Une étude israélienne, publiée dans la prestigieuse revue Lancet Immunology, a testé l’effet du vaccin anti-Covid Pfizer chez les malades de cancer. Et il s’agit d’une première.
Il faut en effet rappeler que, avant leur mise sur le marché, l’efficacité et l’innocuité des vaccins contre le Covid ont été vérifiés uniquement chez des personnes « saines », c’est-à-dire ne souffrant pas d’une pathologie. Il ne s’agit pas là d’une exception liée à la rapidité de développement de ces vaccins mais bien d’un schéma classique. Les personnes malades sont généralement exclus des premiers essais cliniques, leur pathologie pouvant influer sur l’efficacité du médicament testé et rendre ainsi les résultats difficiles à interpréter. « Pour beaucoup de vaccins actuellement disponibles pour d’autres virus, les études sur des populations spécifiques, comme les malades de cancer par exemple, sont faites a posteriori » nous précisait en décembre 2020 le Jean-Daniel Lelièvre, chef du service d’immunologie clinique et maladies infectieuses au CHU Henri Mondor
Première étude visant les malades de cancer sous immunothérapie
Dans cette étude, les chercheurs se sont plus particulièrement intéressés aux personnes atteintes de cancer traitées par inhibiteurs de point de contrôle (ou inhibiteur de checkpoint), comme les anti-PD1 ou anti-PDL-1. Ce traitement, qui appartient à la catégorie des immunothérapies, est destiné à stimuler les défenses immunitaires des malades pour qu’elles s’attaquent à la tumeur. Il peut cependant arriver que cette réponse immunitaire soit mal dirigée et provoque des effets indésirables comme des inflammations des articulations, du foie ou du colon.

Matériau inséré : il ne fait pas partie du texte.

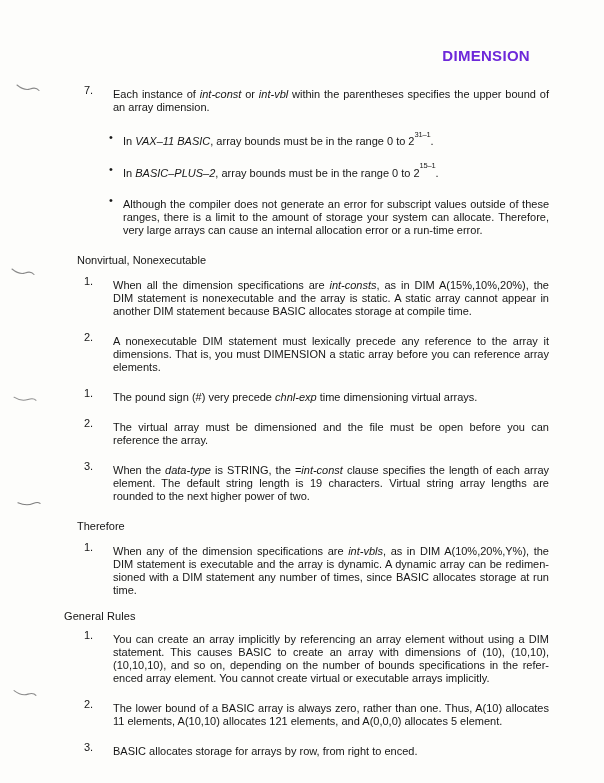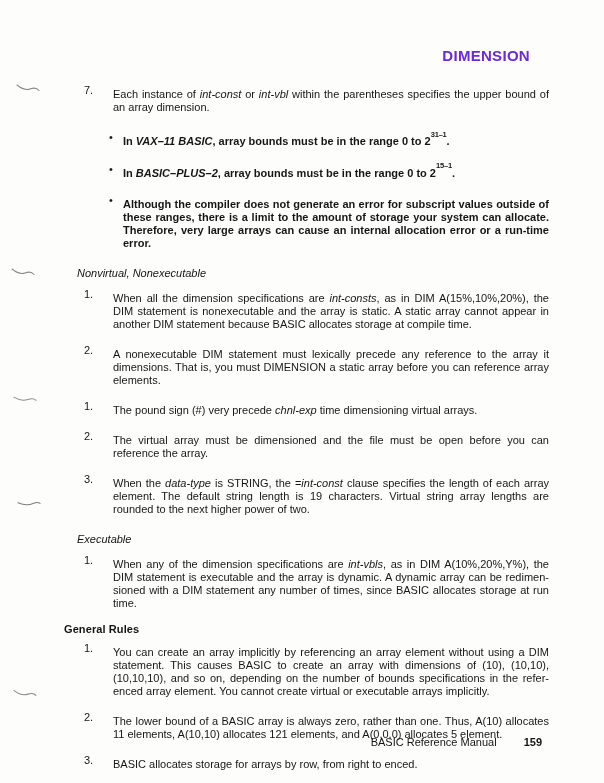--- a/index.html
+++ b/index.html
@@ -64,7 +64,7 @@
   }
   .bullet:last-child { margin-bottom: 0; }
   .bdot { flex: 0 0 10px; }
-  .bullet-text { flex: 1; min-width: 0; font-weight: bold; }
+  .bullet-text { flex: 1; min-width: 0; }
   .doc-section { margin: 0; }
   .sec-heading {
     margin: 13px 0 8px 13px;

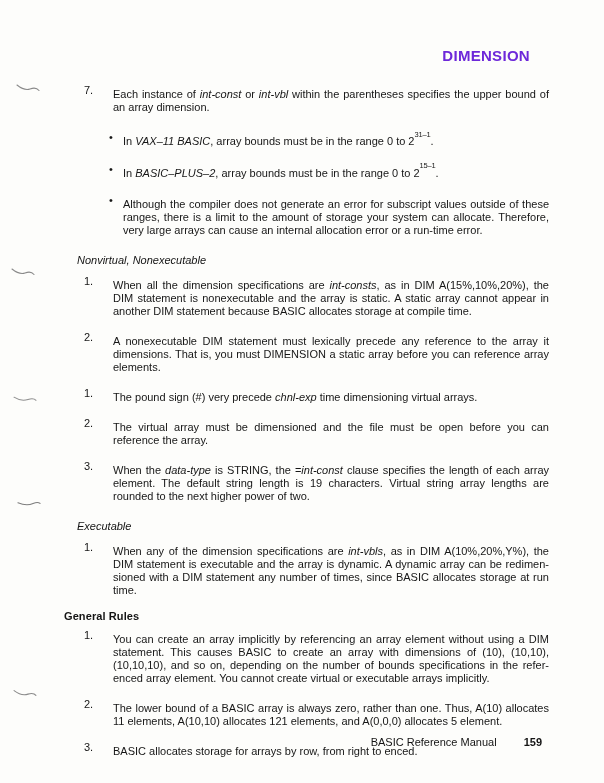--- a/index.html
+++ b/index.html
@@ -70,7 +70,6 @@
     margin: 13px 0 8px 13px;
     font-size: 11px;
     font-weight: normal;
-    font-style: italic;
     color: #141414;
   }
   .sec-heading.h-bold {

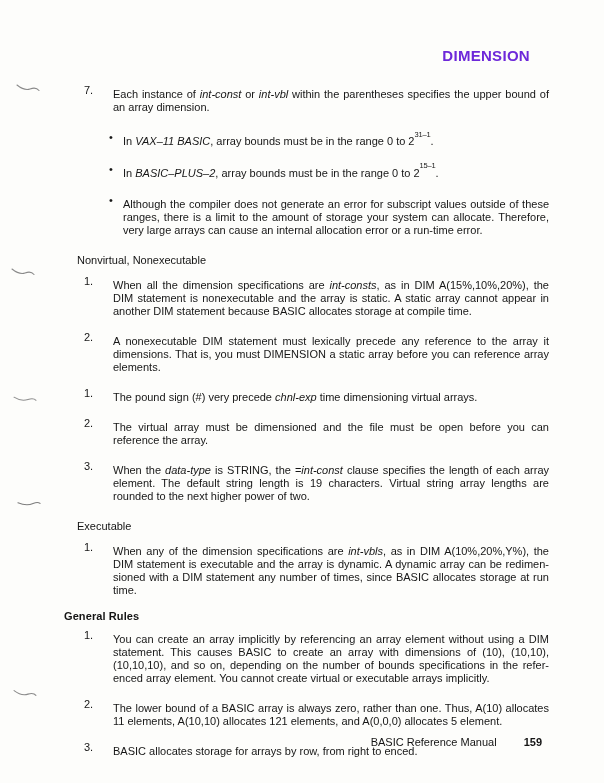--- a/index.html
+++ b/index.html
@@ -193,7 +193,7 @@
   </section>
 
   <section class="doc-section">
-    <h2 class="sec-heading h-italic">Executable</h2>
+    <h2 class="sec-heading h-italic">Therefore</h2>
     <ol class="items">
   <li class="num-item">
     <span class="num">1.</span>

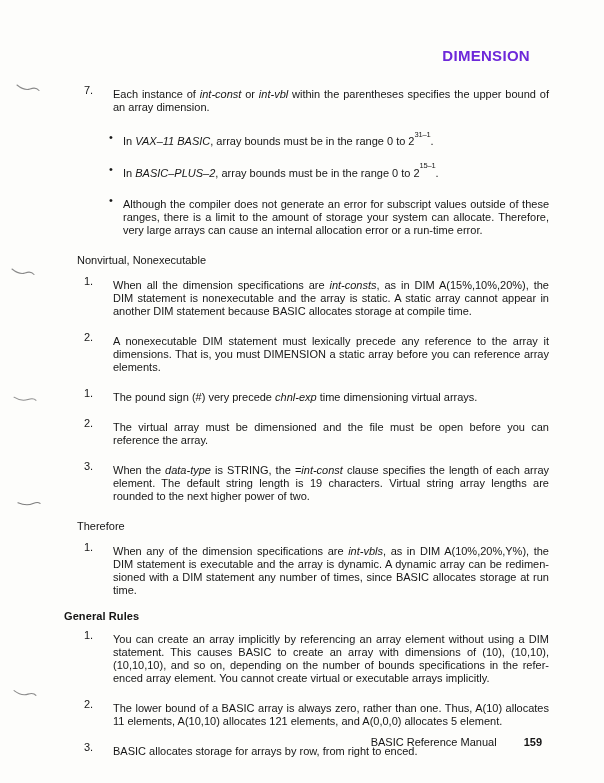--- a/index.html
+++ b/index.html
@@ -74,7 +74,7 @@
   }
   .sec-heading.h-bold {
     font-style: normal;
-    font-weight: bold;
+    font-weight: normal;
     margin-left: 0;
     margin-top: 7px;
     margin-bottom: 6px;

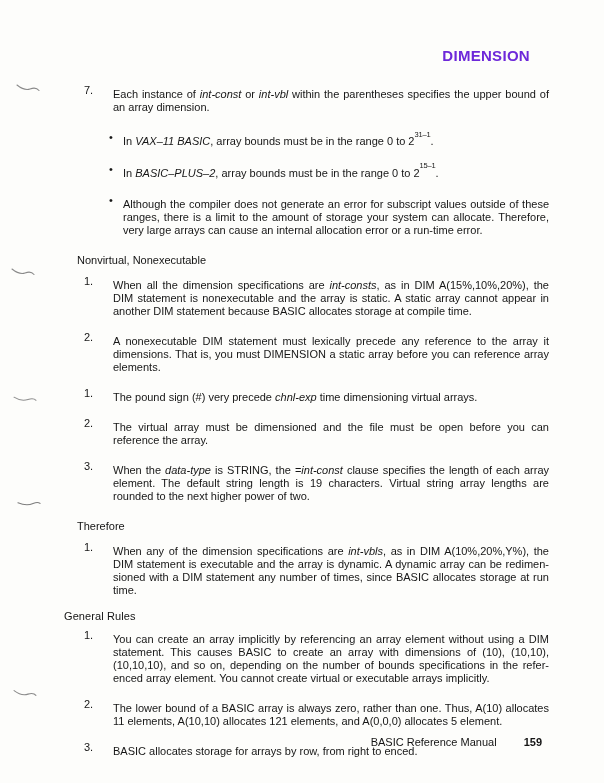--- a/index.html
+++ b/index.html
@@ -225,10 +225,6 @@
 
   </main>
 
-  <footer class="page-footer">
-    <span>BASIC Reference Manual</span>
-    <span class="pageno">159</span>
-  </footer>
 
 </div>
 

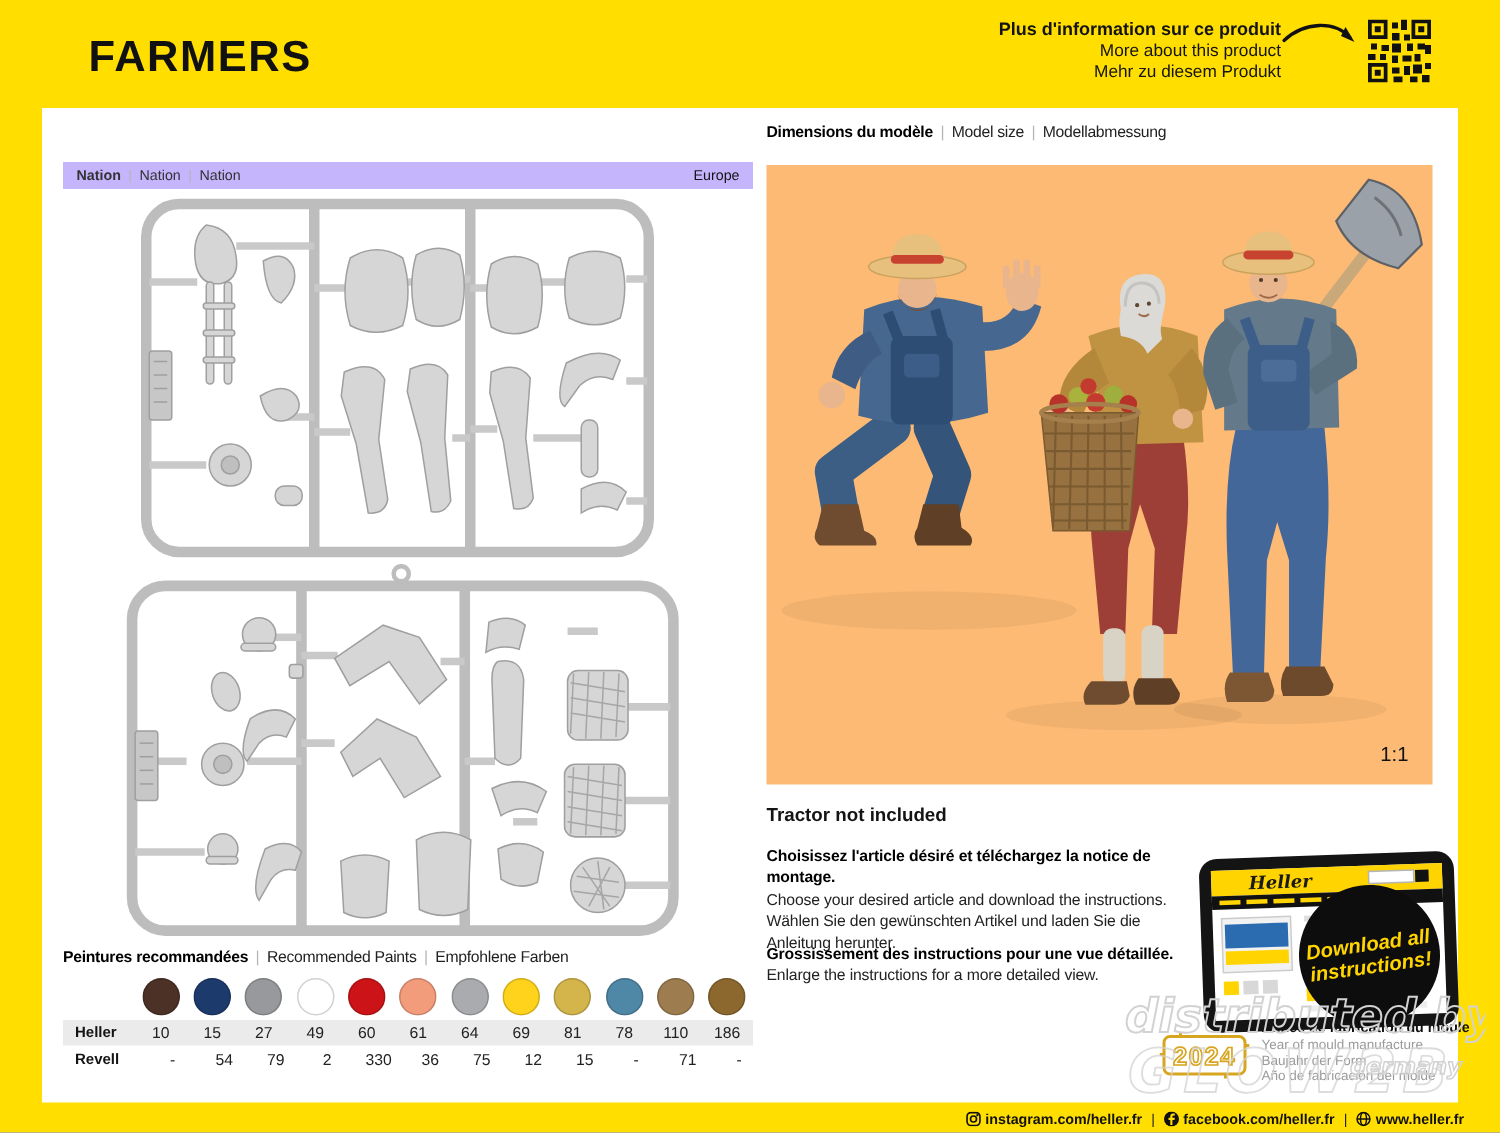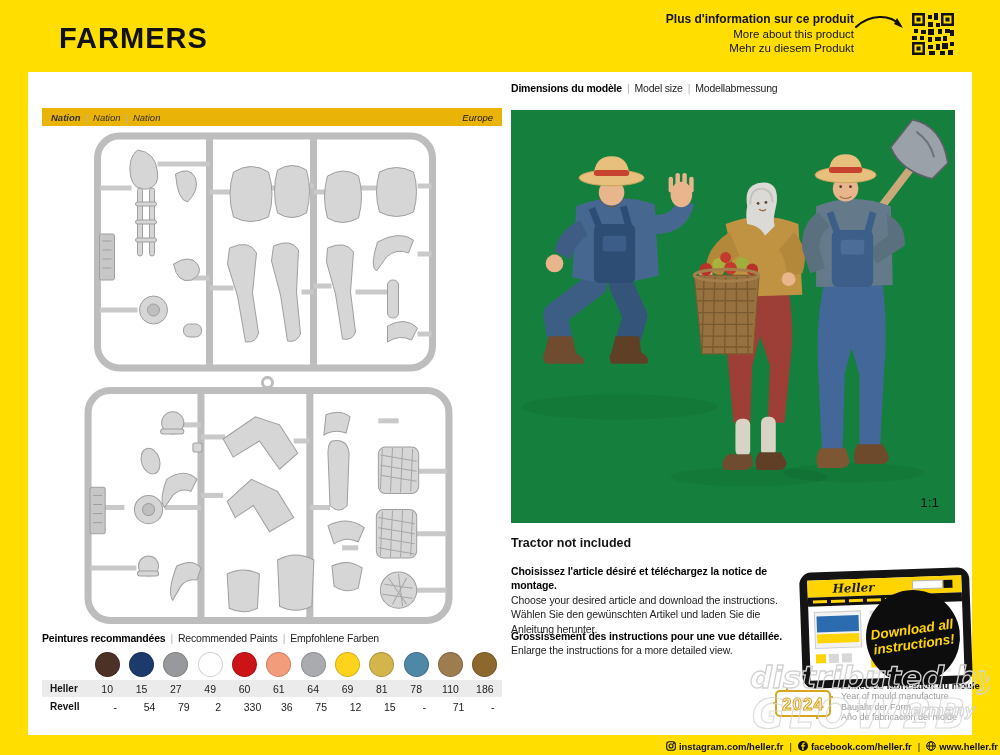--- a/index.html
+++ b/index.html
@@ -21,9 +21,9 @@
   .pipe::after{content:"|";color:#b5b5b5;font-weight:400;margin:0 5px;}
   
   .info-title{left:14px;top:10px;}
-  .nation-bar{position:absolute;left:14px;top:36px;width:460px;height:18px;background:#eab308;
+  .nation-bar{position:absolute;left:14px;top:36px;width:460px;height:18px;background:#c4b5fd;
               display:flex;align-items:center;justify-content:space-between;
-              font-size:9.5px;box-sizing:border-box;padding:0 9px;font-style:italic;}
+              font-size:9.5px;box-sizing:border-box;padding:0 9px;}
   .nation-left .b{font-weight:800;}
   .nation-left{color:#333;}
   .sprue{position:absolute;}

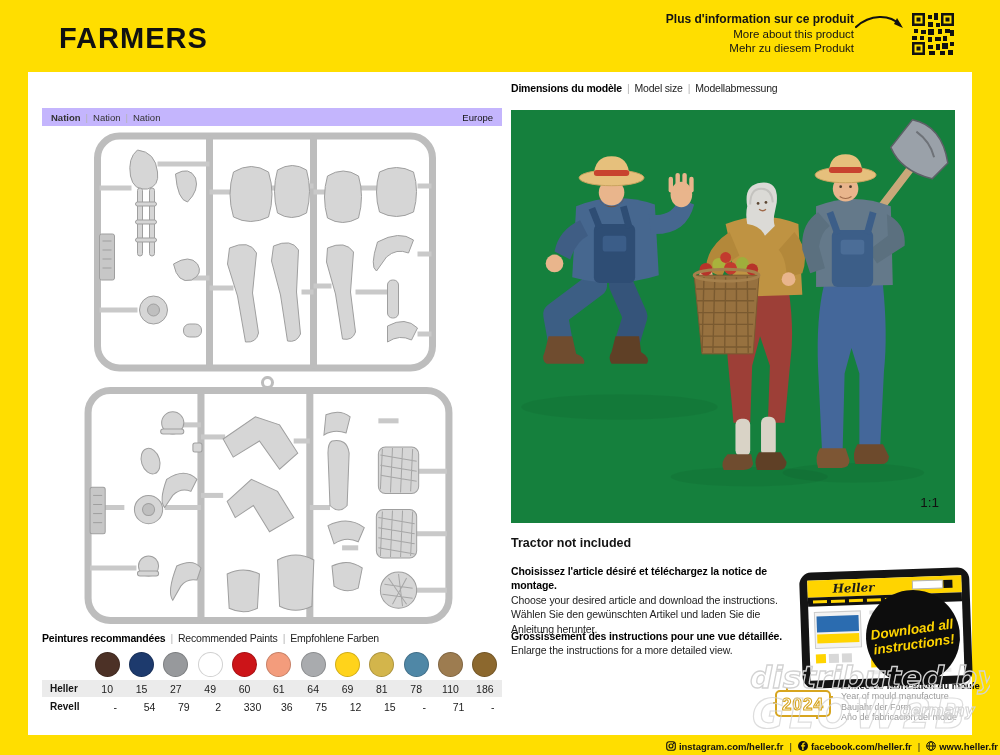--- a/index.html
+++ b/index.html
@@ -41,7 +41,7 @@
   .row-revell{top:626px;gap:16px;}
   
   .dim-title{left:483px;top:10px;}
-  .model-image{position:absolute;left:483px;top:38px;width:444px;height:413px;background:#15803d;}
+  .model-image{position:absolute;left:483px;top:38px;width:444px;height:413px;background:#fdba74;}
   .scale-label{position:absolute;right:16px;bottom:13px;font-size:13.5px;color:#111;}
   .tractor-note{position:absolute;left:483px;top:464px;font-size:12.5px;font-weight:800;}
   .para{position:absolute;left:483px;width:292px;font-size:10.5px;line-height:14.4px;

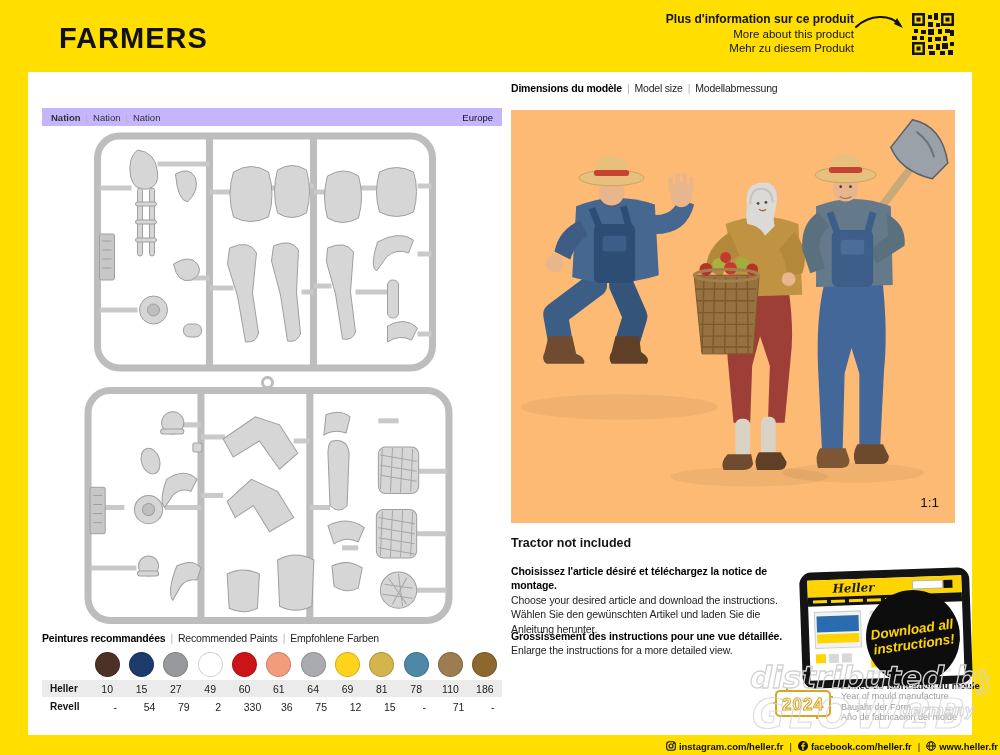--- a/index.html
+++ b/index.html
@@ -62,7 +62,7 @@
   .watermark{position:absolute;left:722px;top:640px;z-index:5;pointer-events:none;}
   
   .bottombar{position:absolute;left:0;top:737px;width:1000px;height:18px;display:flex;
-             align-items:center;justify-content:flex-end;padding-right:2px;box-sizing:border-box;
+             align-items:center;justify-content:flex-end;padding-right:24px;box-sizing:border-box;
              font-size:9.5px;font-weight:700;color:#111;}
   .foot-item{display:inline-flex;align-items:center;gap:3px;}
   .foot-sep{margin:0 6px;font-weight:400;color:#222;}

Le but de la vaccination étant justement de stimuler le système immunitaire, on pouvait donc craindre qu’elle n’exacerbe ces effets indésirables. Bien que des études précédentes aient montré que la vaccination contre la grippe était sans risque chez ces patients, il n’était pas évident que ce soit également le cas pour la vaccination anti-Covid. C’est ce qu’ont voulu vérifier les auteurs de cette étude.
Pas plus d’effets indésirables liés à la vaccination
L’équipe du Dr Waissengrin a donc surveillé les effets indésirables développés par 134 personnes touchées par un cancer et traitées par immunothérapie après l’administration des 2 doses du vaccin Pfizer. Ces effets ont ensuite été comparés à ceux développés par des personnes en bonne santé – en l’occurrence, le personnel soignant du Tel Aviv Sourasky Medical Center – du même âge et du même sexe.
Les résultats ont montré que les effets indésirables liés à la vaccination étaient similaires dans les 2 groupes. Après la première injection, les malades de cancer ont ressenti, comme le personnel soignant, une douleur au point d’injection (21 % des cas), de la fatigue (4 %), des maux de tête (2%), des douleurs musculaires (2 %), des frissons… Les effets étaient, comme attendu, plus fréquents après la seconde injection sans pour autant requérir une quelconque intervention médicale.
Pas plus d’effets indésirables liés à l’immunothérapie
Concernant les effets indésirables liés à l’immunothérapie, les auteurs n’ont pas observé l’apparition de nouveaux troubles suite aux injections. De plus, les malades de cancer qui souffraient déjà d’effets indésirables avant la vaccination n’ont pas vu leurs symptômes amplifiés.
Il faut toutefois rester prudent quant à l’interprétation de ces résultats. Les patients surveillés dans cette étude ont été vaccinés en janvier et février 2021. Cette étude évalue donc uniquement les effets à court terme de la vaccination. Par ailleurs, le nombre de patients inclus est restreint. Comme l’indiquent les auteurs dans la publication : « Parce qu’aucun effet indésirable lié à la vaccination ou aux inhibiteurs de checkpoint n’a été observé dans cette cohorte de 134 patients qui ont reçu 2 doses de vaccin, il est peu probable que nous soyons passés à côté d’effets indésirables fréquents. En revanche, des effets indésirables rares pourraient être identifiés quand de plus larges cohortes seront étudiées. »
Bien que rassurants, ces résultats devront être confirmés par des études impliquant davantage de patients, avec un suivi à plus long terme, et portant sur les autres vaccins actuellement administrés.